* Records for processing
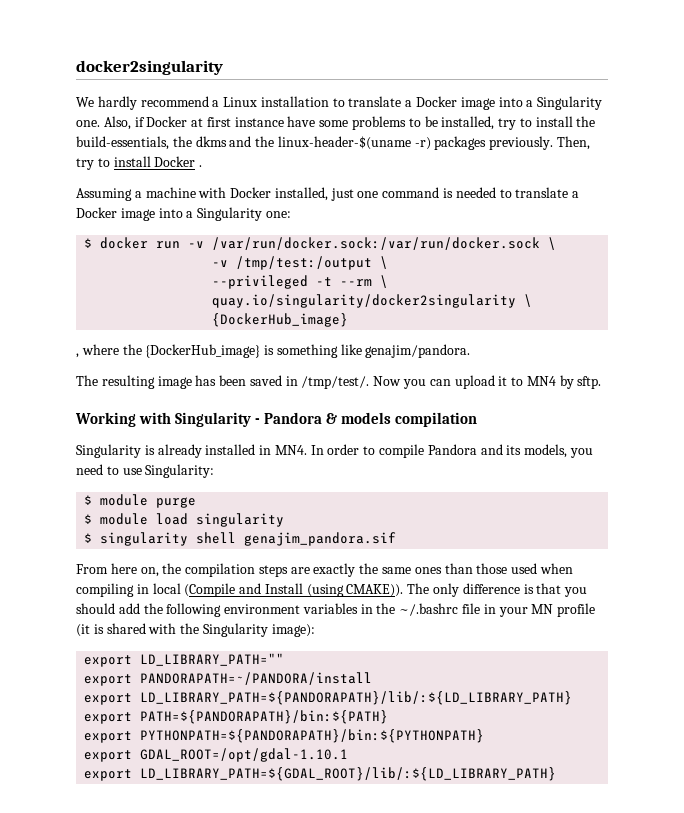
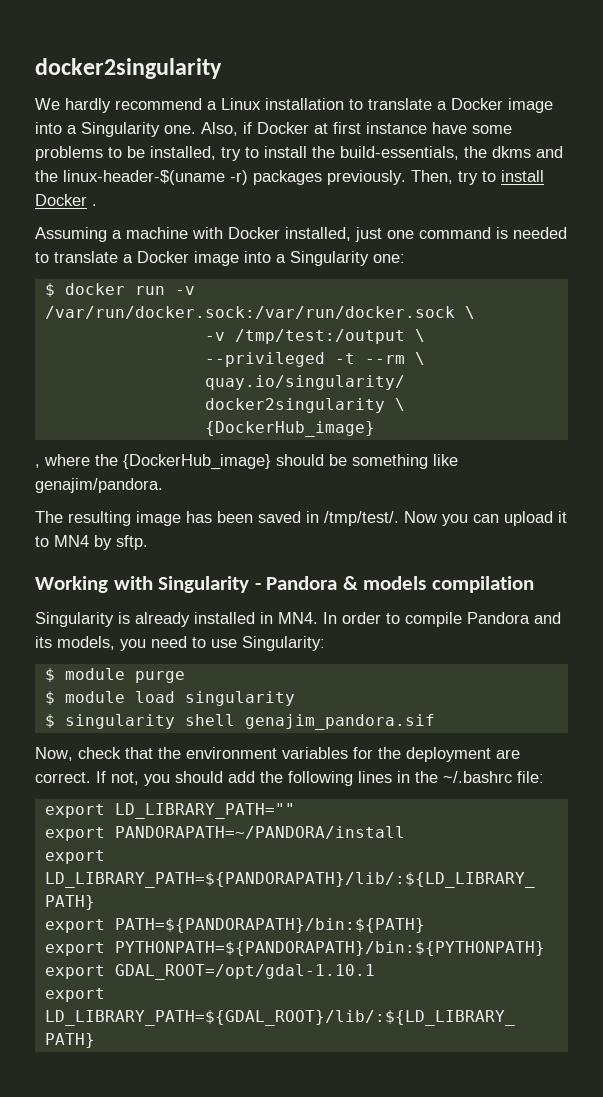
- , where the {DockerHub_image} is something like genajim/pandora.
+ , where the {DockerHub_image} should be something like genajim/pandora.
- From here on, the compilation steps are exactly the same ones than those used when compiling in local (Compile and Install (using CMAKE)). The only difference is that you should add the following environment variables in the ~/.bashrc file in your MN profile (it is shared with the Singularity image):
+ Now, check that the environment variables for the deployment are correct. If not, you should add the following lines in the ~/.bashrc file:

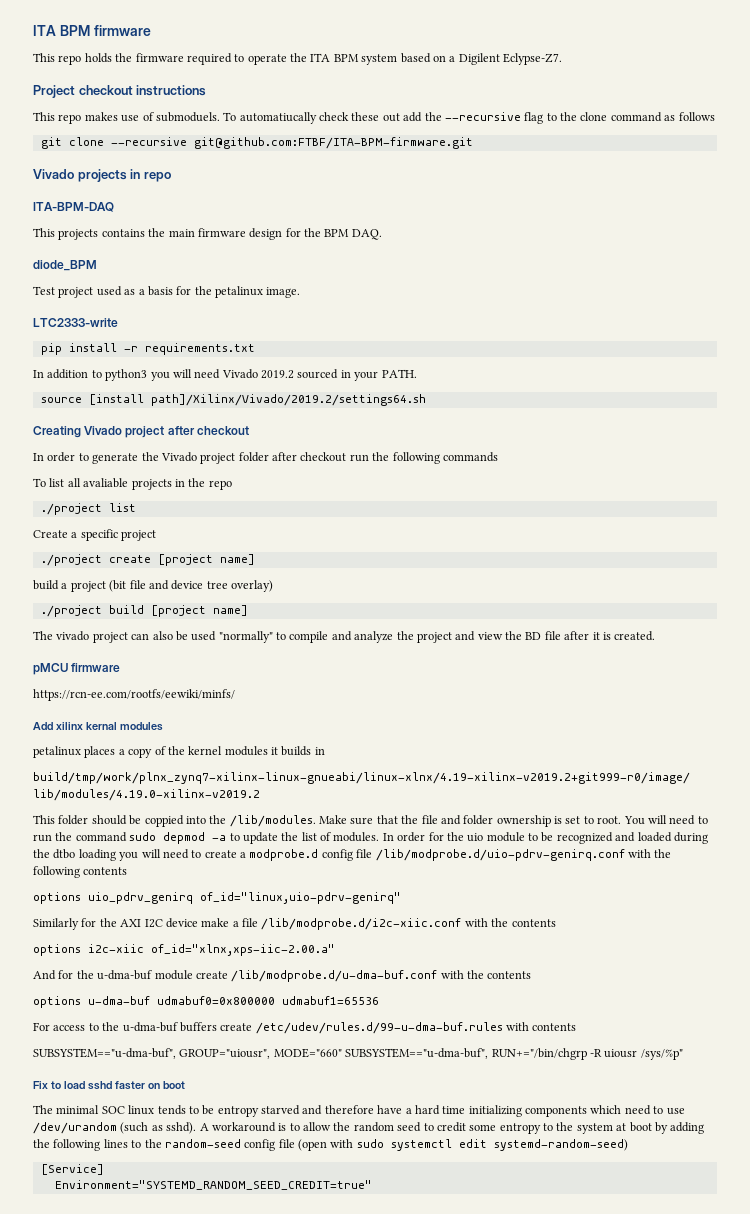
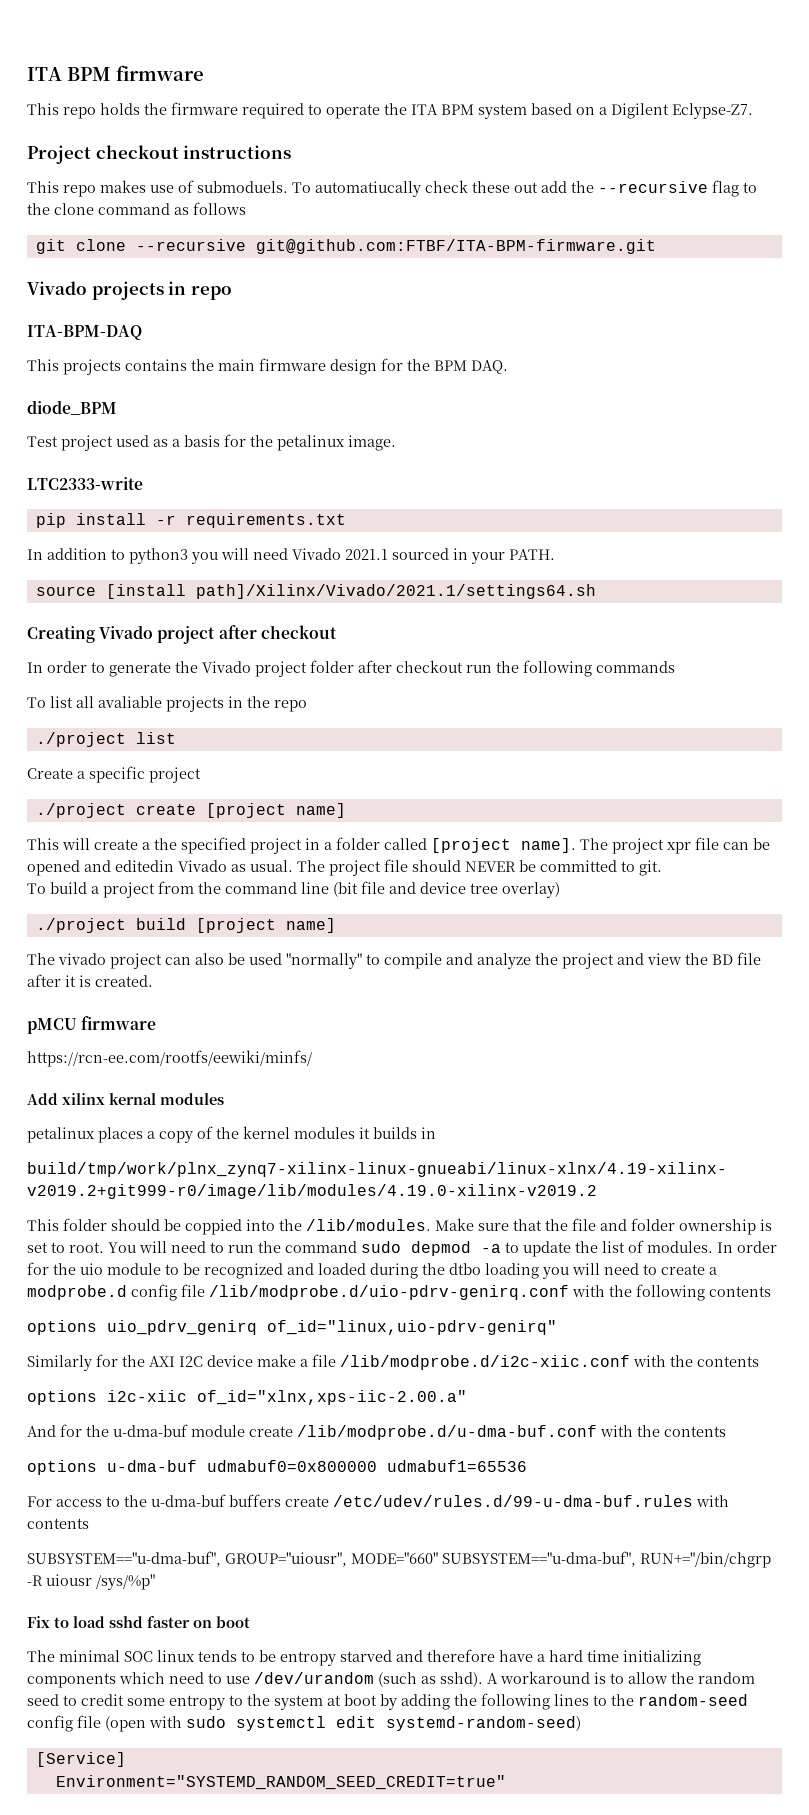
- In addition to python3 you will need Vivado 2019.2 sourced in your PATH.
+ In addition to python3 you will need Vivado 2021.1 sourced in your PATH.
- source [install path]/Xilinx/Vivado/2019.2/settings64.sh
+ source [install path]/Xilinx/Vivado/2021.1/settings64.sh
- build a project (bit file and device tree overlay)
+ This will create a the specified project in a folder called [project name]. The project xpr file can be opened and editedin Vivado as usual. The project file should NEVER be committed to git.
+ To build a project from the command line (bit file and device tree overlay)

* Task details
Show a copy of each line from the data that includes the word "pandora".

* Solution for this problem
- , where the {DockerHub_image} is something like genajim/pandora.
+ , where the {DockerHub_image} should be something like genajim/pandora.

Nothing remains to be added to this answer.